Children’s Weekly Award Winner and West Arts Editor Weekly Award Winner – Fringe World, 2019
Outstanding Theatre Award Winner – Fringe Review, Edinburgh, 2019
5 – 7 March 2020
Te Tairāwhiti Arts Festival 2020
LAWSON FIELD THEATRE
Sunday 4th Oct 2020
2pm & 5pm
A Reserve $25 + fees
A Reserve (Friend) $22.50 + fees
Concession $22.50 + fees
Children $15 + fees
Want to purchase in person? Drop in and see the team at the Gisborne iSite (Grey St, Gisborne).

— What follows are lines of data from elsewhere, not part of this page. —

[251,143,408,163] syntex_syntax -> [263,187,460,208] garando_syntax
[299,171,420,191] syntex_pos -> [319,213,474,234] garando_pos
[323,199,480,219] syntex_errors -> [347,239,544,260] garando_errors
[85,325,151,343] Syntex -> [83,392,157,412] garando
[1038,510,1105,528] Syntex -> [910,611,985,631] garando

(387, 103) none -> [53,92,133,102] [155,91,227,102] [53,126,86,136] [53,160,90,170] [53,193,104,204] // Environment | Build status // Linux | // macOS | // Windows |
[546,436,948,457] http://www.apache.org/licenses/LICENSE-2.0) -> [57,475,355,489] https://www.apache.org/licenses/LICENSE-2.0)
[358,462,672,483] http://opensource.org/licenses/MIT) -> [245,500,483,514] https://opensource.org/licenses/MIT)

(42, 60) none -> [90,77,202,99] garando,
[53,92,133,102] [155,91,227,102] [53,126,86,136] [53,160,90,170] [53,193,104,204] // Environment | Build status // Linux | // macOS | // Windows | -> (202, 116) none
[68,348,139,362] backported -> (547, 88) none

Theatre , Solo , Site-specific/site-sympathetic ,
A captivating old fashioned, modern fairytale
Review by Rosie Cairns 05th Oct 2020
Otto emerges from the shadows, illuminated by the electric green glow synonymous with screen time in the ’90s. Ralph McCubbin Howell’s portrayal of a twelve-year-old boy – thirteen online – is immediately endearing. He may not be faring well ‘IRL’, but his passion for the Dark Ages, chat groups, and his longing for connection have us all on his side. He’s lonely, but perky! After all, “No one’s a dick on the internet!” Right?
His addiction to the internet has him up early. Remember how difficult dialup was? The scene is set sparsely: a darkened room, desk, laptop and lamp take centre stage with a giant screen projected behind. I eagerly anticipate how Trick of the Light will wield these props.

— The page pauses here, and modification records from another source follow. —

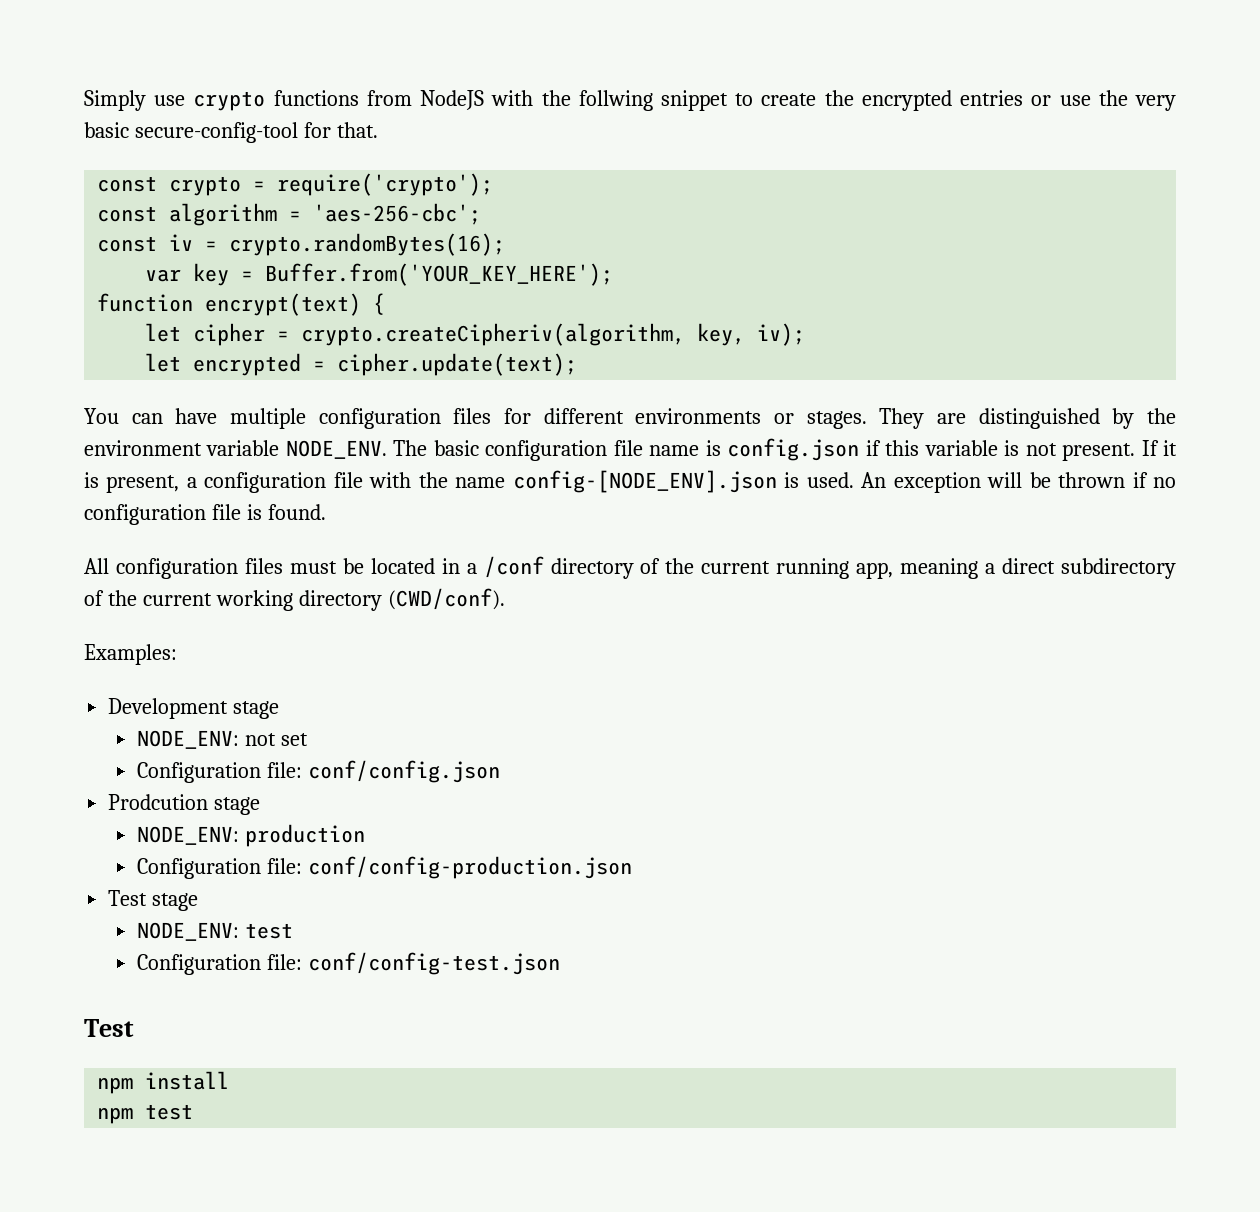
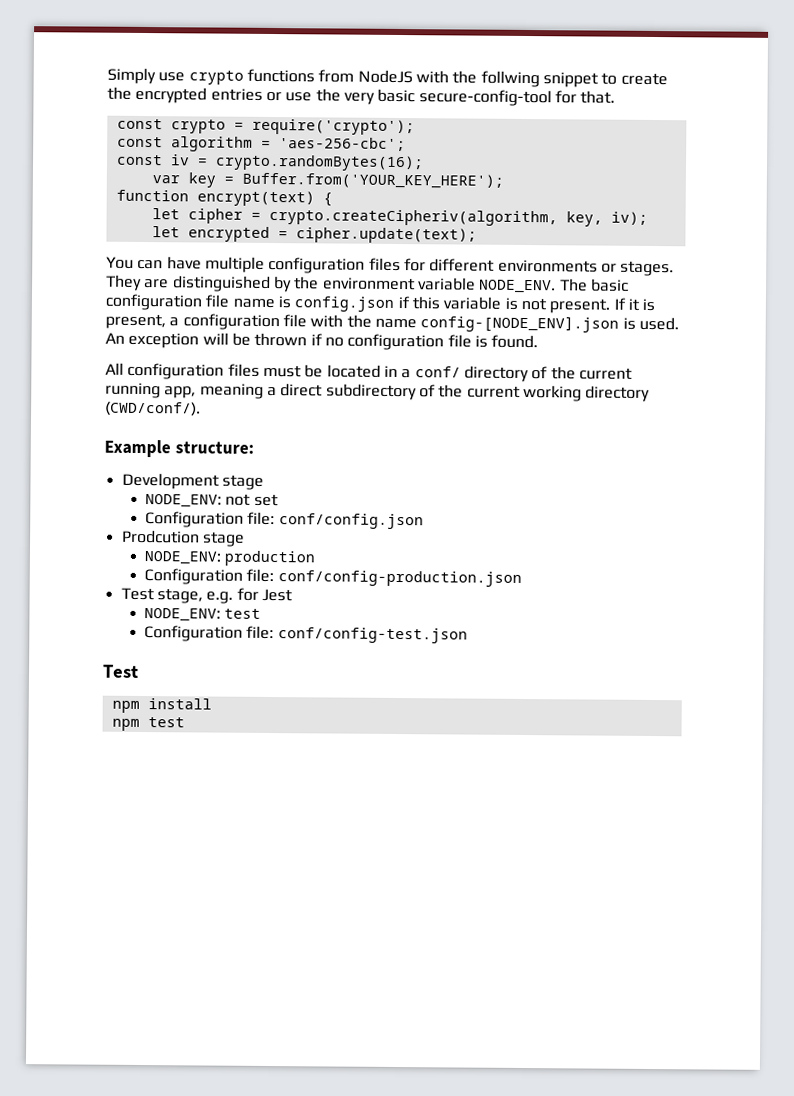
[483,556,544,578] /conf -> [414,366,461,378] conf/
[387,588,505,610] [84,644,177,665] (CWD/conf). // Examples: -> [105,401,201,417] [104,439,254,458] (CWD/conf/). // Example structure:
[152,893,199,911] stage -> [156,587,293,604] stage, e.g. for Jest

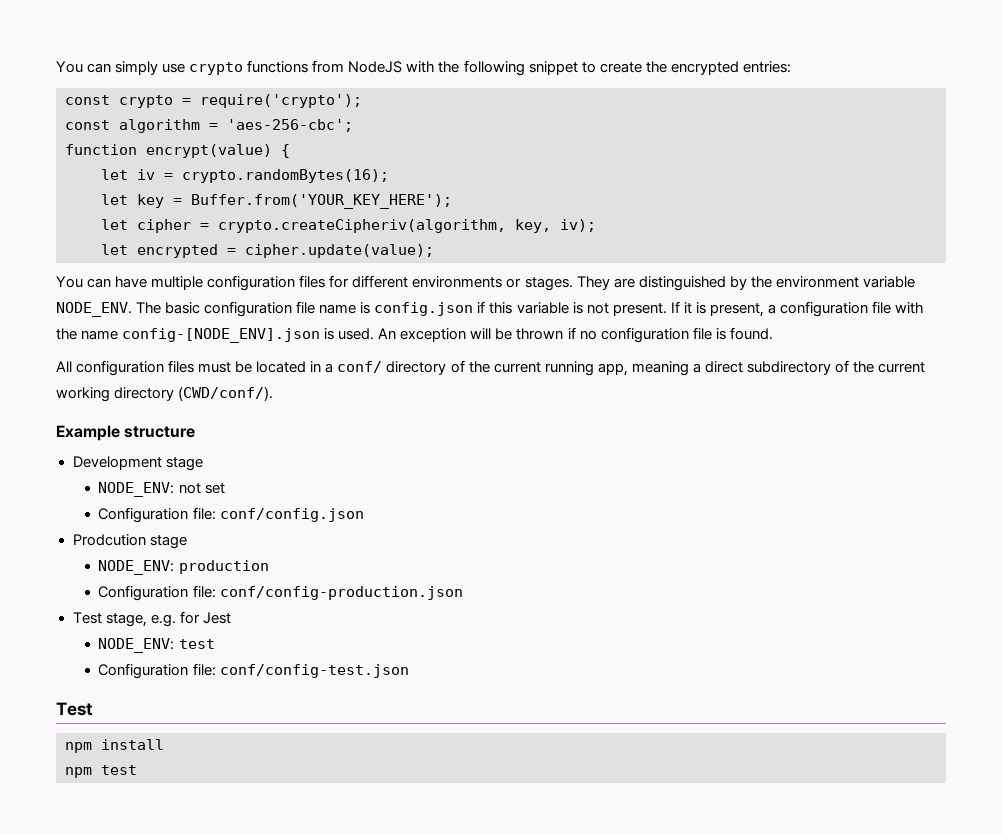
[107,67,156,85] Simply -> [56,61,159,75] You can simply
[480,70,540,88] follwing -> [463,60,525,76] following
[210,88,616,107] entries or use the very basic secure-config-tool for that. -> [742,61,791,73] entries:
[116,154,163,166] const -> [65,144,290,158] [101,169,128,180] function encrypt(value) { // let
[151,175,180,184] var -> [101,194,128,205] let
[115,189,333,207] // function encrypt(text) { -> (452, 201) none
[295,227,477,244] cipher.update(text); -> [245,244,434,258] cipher.update(value);
[174,441,254,454] structure: -> [124,426,196,438] structure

We watch Otto as he shares his story with us. Mundane items are masterfully transformed by the glow of a mobile phone, dark shadows show silhouettes of his home, tiny helpless puppets get swept away into nothingness. We jump when static blasts and cables twist around his legs as he reacts to strange sounds in the wall…
Trolls. “Under the bridge, under a stone, in the walls, underneath your skin.” Ama knows. She rasps mythical truths in a swathe of smoke from her sleep out. This Icelandic grandmother has the best lines. Hannah Smith should be credited as a performer. Otto’s hunt for rats and possums, shining his flashlight in our eyes, proves fruitless and he doubts her. He’s too clever to believe in trolls. “The smart arse ones taste sweeter,” she warns. He takes strength from her folklore and their alliance as he fears the inevitable battle with the troll in the wall. Will it be enough? Will he disappear?

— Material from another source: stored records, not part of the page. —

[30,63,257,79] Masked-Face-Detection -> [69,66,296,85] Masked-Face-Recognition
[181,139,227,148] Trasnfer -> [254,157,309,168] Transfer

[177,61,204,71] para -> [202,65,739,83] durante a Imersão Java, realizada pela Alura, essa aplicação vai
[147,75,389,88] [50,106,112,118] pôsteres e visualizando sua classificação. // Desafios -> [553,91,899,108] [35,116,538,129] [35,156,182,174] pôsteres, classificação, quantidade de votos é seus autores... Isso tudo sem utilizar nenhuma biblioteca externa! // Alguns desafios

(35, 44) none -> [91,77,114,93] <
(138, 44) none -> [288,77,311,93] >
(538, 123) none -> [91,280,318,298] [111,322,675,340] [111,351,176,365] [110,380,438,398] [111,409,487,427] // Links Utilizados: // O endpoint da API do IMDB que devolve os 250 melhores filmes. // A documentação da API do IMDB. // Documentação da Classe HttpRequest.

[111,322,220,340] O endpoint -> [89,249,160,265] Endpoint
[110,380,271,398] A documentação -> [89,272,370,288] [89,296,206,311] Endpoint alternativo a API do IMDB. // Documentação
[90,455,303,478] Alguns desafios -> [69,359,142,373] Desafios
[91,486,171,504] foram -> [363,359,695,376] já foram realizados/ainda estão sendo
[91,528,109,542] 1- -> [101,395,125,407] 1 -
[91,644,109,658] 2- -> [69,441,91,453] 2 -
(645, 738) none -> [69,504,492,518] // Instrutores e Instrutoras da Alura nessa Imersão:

As designer and operator, again Smith deserves applause. So smooth with her movement, lights and props, it is a pleasure to see her slip in and out of the action. Every single item is craftily repurposed, the lo-fi technology is almost whimsical, but the cleverness never diverts from the narrative. Because most importantly, this is an old fashioned, modern fairytale.
There is magic and humour, sparklers of pure silliness that my young one gleefully giggles along with. The younger amongst the audience are delighted and terrified by the troll, and they whisper questions about the technology to those of us old enough to know what a fax is. But evil takes many forms.
Trolls, social media trolls, and depression. Internet connection, and real connection. I adore how this play imagines the evolution of the troll, from beneath the bridge, through the wires, to behind the profile picture. Equally, I value how it analogises disconnection and depression and provides an opportunity for people to reflect on their own ‘trolls’ and to reach out in the darkness.
Troll has heart. Take a friend. You’ll be captivated.
Copyright © belongs to the reviewer
A near-perfect little nugget of mythic storytelling
Review by Erin Harrington 06th Mar 2020
It’s increasingly easy to make shows that combine digital effects and performance technologies to create an expansive sense of spectacle; that privilege whizzbangery and sensation at the expense of meaningful storytelling. Trick of the Light’s latest offering, Tröll, moves in the opposite direction. It is a delightful, techno-magical realist fable that combines Icelandic folklore and the long history of haunted technology with a very grounded story about a young boy who is struggling with bullying, isolation and change.
It’s 1998 and enthusiastic twelve year old Ottó (played by writer Ralph McCubbin Howell) finds a place for himself on internet chatrooms, where he can be who he wants, share his obsession with Dark Ages history and avoid the real-world terrors of PE. He lives in an old wooden house with his sister and parents in a deep hillside valley; his chain-smoking Icelandic granny, Amma, lives in a dim sleepout.
At the same time as he receives an ominous message in the previously welcoming chatroom, he realises that there is something in the walls – something that might be the sort of malevolent troll that stole Amma’s sister away when she was a child. Real-world fears spill into digital space and vice versa, and as Ottó’s anxiety and sense of isolation grows, so does the monster.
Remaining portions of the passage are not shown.